At that point we pulled out, deciding she was nuts & it was a waste of time.

AllHeart1 · 04/02/2020 11:38

It’s normal for the seller to be there but IMO the way they react can make a difference to your viewing experience.

I once went to view a house which had been on the market for almost a year despite others in the area selling fairly quickly. Price was around the same as others in the area so did wonder what the issue was.

The seller insisted on doing all the viewings himself.

When we arrived he complained that we were literally one minute early. Then proceeded to take us into the living room and question us as to why we were looking at other properties and not just his. He then took us around and let his dog out of the back of his car to see us off of his property. The dog’s name was .... asbo. 😂

I didn’t like the house enough to want to buy it anyway, but I think that the seller’s presence and attitude definitely contributed to the fact it had been on the market for so long.

When I rang the agents with feedback I did suggest that perhaps if the agents were conducting the viewings they might get a bit more interest since this felt like an interrogation. They said they’d had similar feedback before but he had refused.

IIRC the house was on the market for at least another two years and then taken off.

anon2000000000 · 04/02/2020 12:24

We were offering home report price for houses when we were looking but houses in my area go for 10-20% over the home report and the sellers know that so hold out. It's ridiculous. We eventually got a beautiful home at home report price I. The area we want and I'm so glad we never got any of the other houses we offered on because this one is perfect for us.

GhostsInSnow · 04/02/2020 12:26

On the other hand, my NDN house went up for sale just after we'd bought this house.

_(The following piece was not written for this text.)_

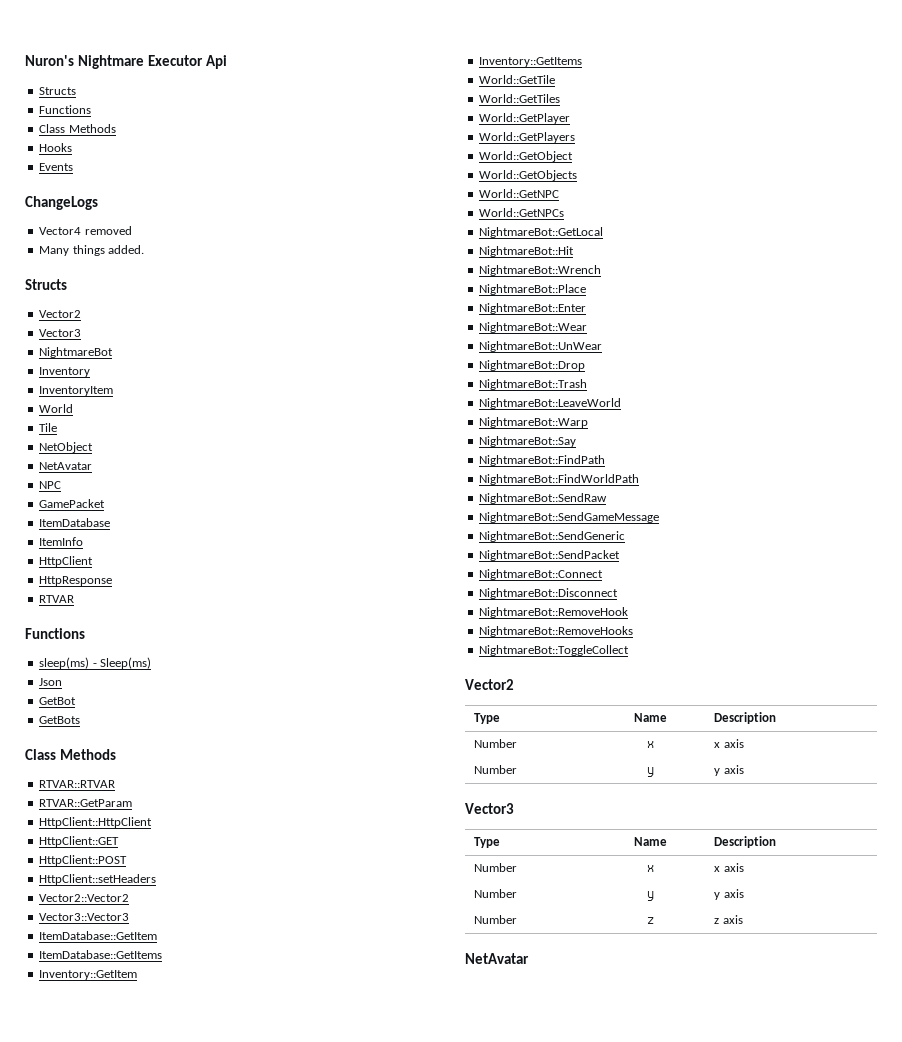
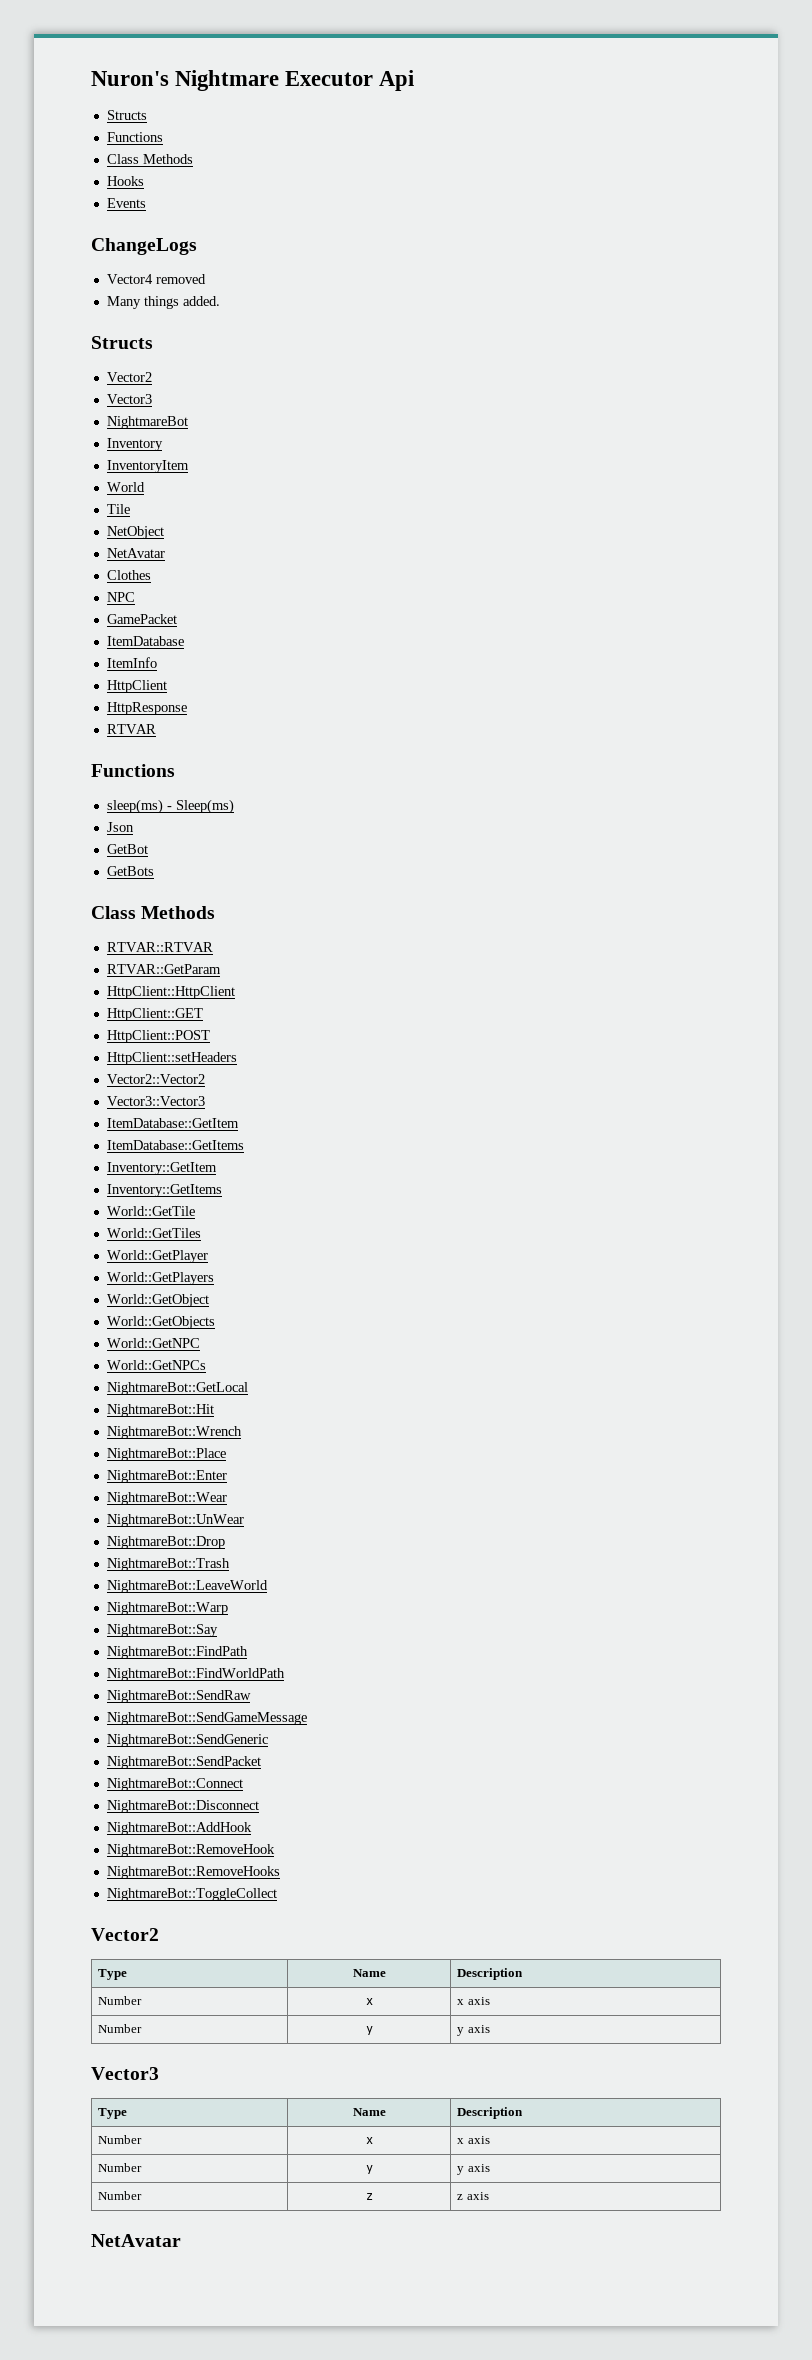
+ Clothes
+ NightmareBot::AddHook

It needed a lot of work, new windows and doors, new bathroom, new kitchen etc. Really needed a full update. It was listed for £40k more than ours (which needed no work) and £40k more than our other neighbour who also needed to do no work.

It was being sold as part of a divorce so we theorised the wife probably didn't want to sell. Imagine our amazement when it sold. Admittedly it took over a year but hoopla tells me it sold for asking price. New owners are currently busy spending a fortune on it. Baffling as for the money they could have had several, beautiful properties just up the road that needed no work at all.